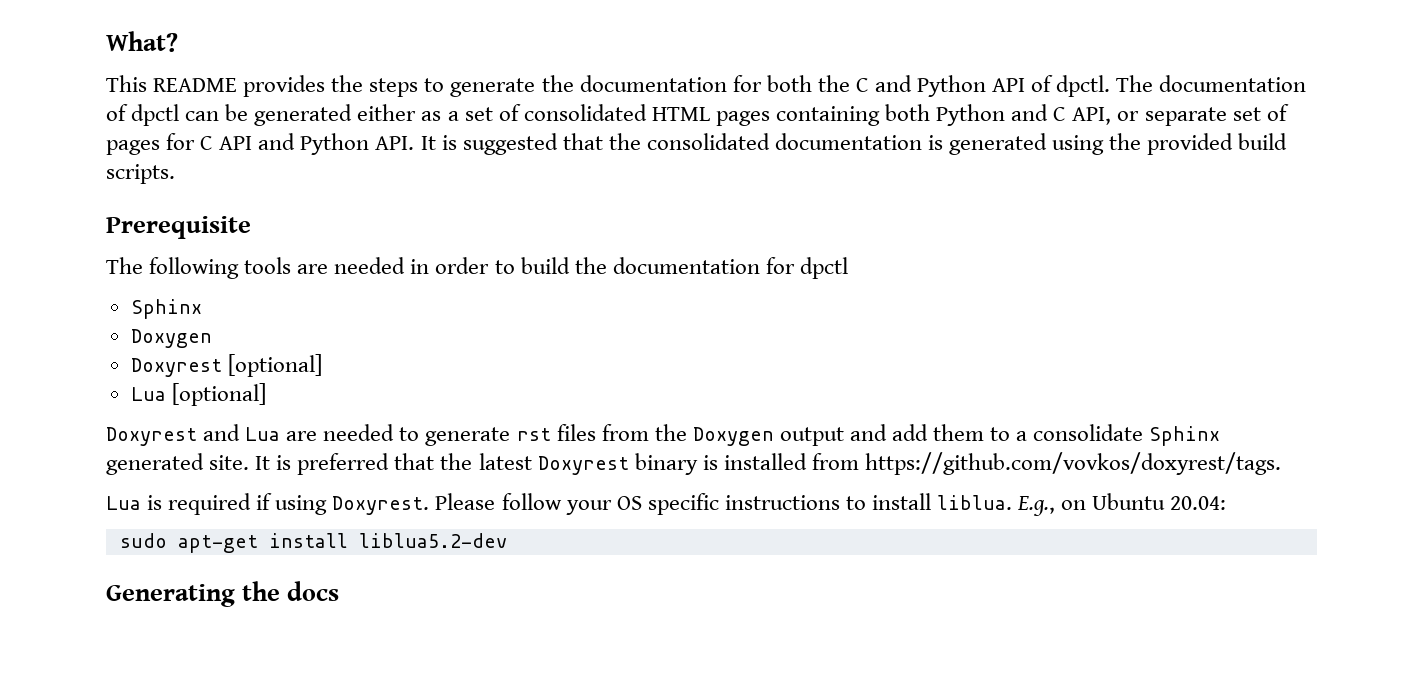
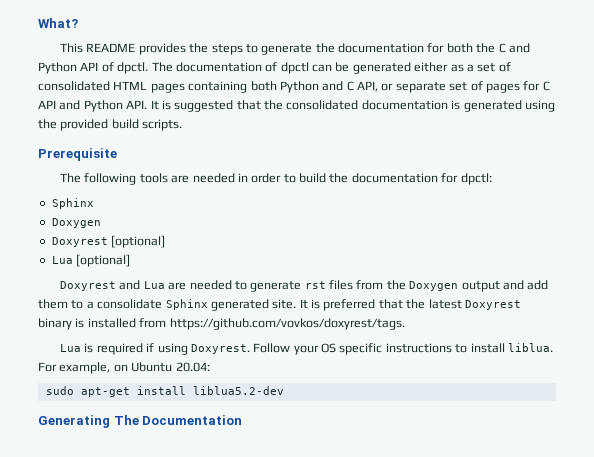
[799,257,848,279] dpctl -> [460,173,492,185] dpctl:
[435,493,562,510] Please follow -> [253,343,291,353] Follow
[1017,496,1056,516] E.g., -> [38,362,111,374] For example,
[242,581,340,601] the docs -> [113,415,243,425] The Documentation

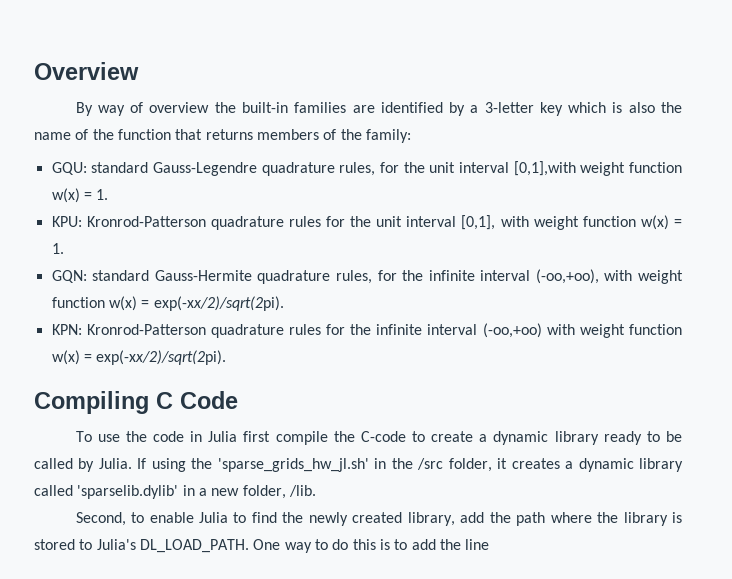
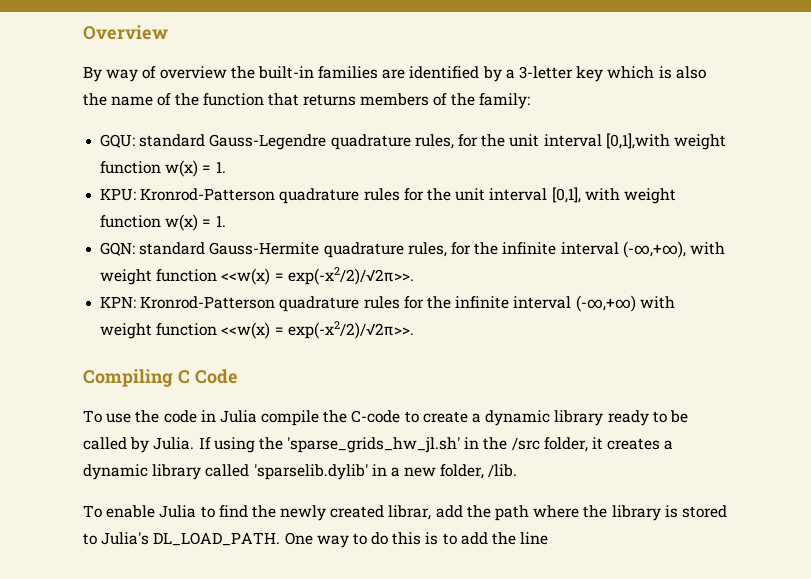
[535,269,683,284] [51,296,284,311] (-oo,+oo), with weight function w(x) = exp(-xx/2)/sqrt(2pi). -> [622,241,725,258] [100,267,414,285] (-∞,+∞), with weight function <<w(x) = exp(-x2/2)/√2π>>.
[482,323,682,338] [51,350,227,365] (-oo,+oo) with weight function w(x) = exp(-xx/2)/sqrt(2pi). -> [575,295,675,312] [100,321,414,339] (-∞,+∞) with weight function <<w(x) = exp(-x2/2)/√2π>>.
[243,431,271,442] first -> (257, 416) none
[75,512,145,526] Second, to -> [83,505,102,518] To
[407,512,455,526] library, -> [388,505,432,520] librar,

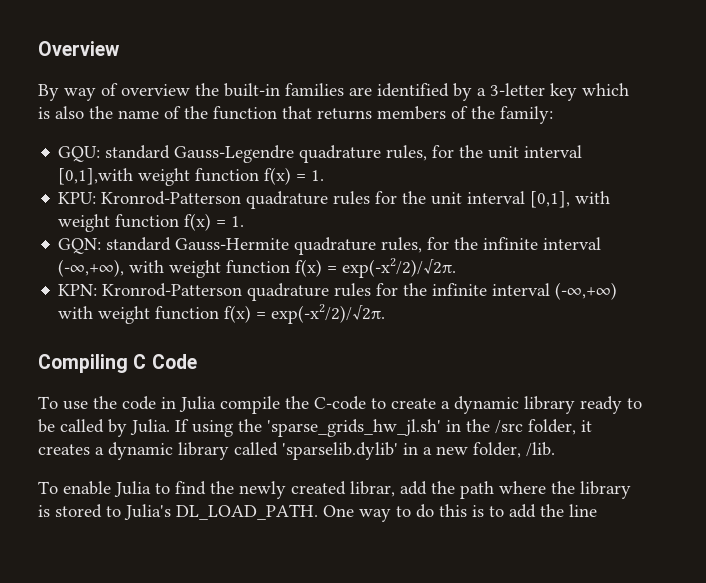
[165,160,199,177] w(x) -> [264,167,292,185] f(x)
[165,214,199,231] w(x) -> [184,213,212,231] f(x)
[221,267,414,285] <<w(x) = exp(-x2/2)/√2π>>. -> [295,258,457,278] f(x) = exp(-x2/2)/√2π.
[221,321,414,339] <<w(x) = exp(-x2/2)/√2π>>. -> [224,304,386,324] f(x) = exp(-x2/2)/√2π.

****************************************

=== DESCRIPTION OF THE TASK ===
Among the lines of the data, identify those with the word "sqrt". Copy each of them.

=== ANSWER BELOW ===
[535,269,683,284] [51,296,284,311] (-oo,+oo), with weight function w(x) = exp(-xx/2)/sqrt(2pi). -> [622,241,725,258] [100,267,414,285] (-∞,+∞), with weight function <<w(x) = exp(-x2/2)/√2π>>.
[482,323,682,338] [51,350,227,365] (-oo,+oo) with weight function w(x) = exp(-xx/2)/sqrt(2pi). -> [575,295,675,312] [100,321,414,339] (-∞,+∞) with weight function <<w(x) = exp(-x2/2)/√2π>>.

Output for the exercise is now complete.